- [Source information]:

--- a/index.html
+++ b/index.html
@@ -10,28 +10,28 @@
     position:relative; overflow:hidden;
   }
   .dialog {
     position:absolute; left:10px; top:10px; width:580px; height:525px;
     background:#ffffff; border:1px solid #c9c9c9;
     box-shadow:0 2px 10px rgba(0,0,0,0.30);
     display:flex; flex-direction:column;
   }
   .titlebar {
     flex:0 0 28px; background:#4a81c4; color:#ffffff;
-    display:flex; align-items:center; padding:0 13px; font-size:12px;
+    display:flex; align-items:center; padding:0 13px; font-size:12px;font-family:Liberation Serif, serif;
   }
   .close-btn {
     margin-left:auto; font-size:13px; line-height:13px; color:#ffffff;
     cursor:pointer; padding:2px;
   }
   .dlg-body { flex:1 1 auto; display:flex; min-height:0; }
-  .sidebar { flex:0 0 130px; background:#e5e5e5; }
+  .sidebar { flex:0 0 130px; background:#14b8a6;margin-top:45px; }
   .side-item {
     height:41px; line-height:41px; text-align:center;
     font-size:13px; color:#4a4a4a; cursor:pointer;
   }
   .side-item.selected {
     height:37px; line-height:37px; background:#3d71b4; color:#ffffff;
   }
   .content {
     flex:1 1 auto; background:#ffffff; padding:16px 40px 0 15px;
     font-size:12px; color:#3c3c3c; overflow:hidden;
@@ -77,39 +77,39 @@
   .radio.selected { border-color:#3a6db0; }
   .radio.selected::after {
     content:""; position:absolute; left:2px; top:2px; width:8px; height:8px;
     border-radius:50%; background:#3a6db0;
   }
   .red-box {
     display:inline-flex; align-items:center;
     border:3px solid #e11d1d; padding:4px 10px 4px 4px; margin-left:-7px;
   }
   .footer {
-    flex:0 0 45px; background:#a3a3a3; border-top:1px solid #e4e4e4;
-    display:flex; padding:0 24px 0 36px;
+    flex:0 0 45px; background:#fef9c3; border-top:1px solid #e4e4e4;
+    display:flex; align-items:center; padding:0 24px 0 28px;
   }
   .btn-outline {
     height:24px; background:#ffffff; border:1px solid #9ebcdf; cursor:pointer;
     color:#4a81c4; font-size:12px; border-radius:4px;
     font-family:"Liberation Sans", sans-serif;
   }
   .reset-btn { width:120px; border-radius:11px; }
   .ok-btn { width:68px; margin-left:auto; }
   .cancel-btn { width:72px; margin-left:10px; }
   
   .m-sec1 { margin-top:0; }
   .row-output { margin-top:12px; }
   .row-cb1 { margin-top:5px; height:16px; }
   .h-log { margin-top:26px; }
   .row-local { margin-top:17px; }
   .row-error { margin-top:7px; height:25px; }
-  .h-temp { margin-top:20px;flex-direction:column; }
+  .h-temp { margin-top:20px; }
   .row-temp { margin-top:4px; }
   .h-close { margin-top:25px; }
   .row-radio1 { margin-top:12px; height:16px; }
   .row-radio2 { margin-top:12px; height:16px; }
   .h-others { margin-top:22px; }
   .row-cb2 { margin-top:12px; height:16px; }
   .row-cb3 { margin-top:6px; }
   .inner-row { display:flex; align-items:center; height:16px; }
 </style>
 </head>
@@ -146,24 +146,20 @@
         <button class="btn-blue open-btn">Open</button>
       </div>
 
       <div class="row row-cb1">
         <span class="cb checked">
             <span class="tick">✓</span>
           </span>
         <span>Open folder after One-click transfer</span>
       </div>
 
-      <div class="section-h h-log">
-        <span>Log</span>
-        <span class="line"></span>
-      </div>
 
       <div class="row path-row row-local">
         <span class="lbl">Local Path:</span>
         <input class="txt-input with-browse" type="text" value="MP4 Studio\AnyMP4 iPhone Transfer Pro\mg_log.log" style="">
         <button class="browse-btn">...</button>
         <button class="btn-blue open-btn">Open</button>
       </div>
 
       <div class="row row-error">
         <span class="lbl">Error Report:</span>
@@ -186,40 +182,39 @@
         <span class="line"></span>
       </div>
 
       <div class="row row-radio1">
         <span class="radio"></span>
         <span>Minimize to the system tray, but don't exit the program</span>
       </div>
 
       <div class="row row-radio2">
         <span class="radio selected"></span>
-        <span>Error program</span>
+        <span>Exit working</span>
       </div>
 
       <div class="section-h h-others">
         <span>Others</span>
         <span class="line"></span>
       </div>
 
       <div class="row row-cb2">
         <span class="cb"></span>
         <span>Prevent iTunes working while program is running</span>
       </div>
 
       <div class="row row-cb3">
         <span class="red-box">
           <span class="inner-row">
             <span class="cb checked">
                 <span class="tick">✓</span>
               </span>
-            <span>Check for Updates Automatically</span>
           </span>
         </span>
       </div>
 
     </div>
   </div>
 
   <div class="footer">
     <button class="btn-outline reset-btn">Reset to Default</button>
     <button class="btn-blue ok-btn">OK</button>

- [Activity]: Filter the listing above so that only lines holding the word "center" remain, and report those lines.

- [Exercise answer]:
-    display:flex; align-items:center; padding:0 13px; font-size:12px;
+    display:flex; align-items:center; padding:0 13px; font-size:12px;font-family:Liberation Serif, serif;
     height:41px; line-height:41px; text-align:center;
     display:inline-flex; align-items:center;
+    display:flex; align-items:center; padding:0 24px 0 28px;
   .inner-row { display:flex; align-items:center; height:16px; }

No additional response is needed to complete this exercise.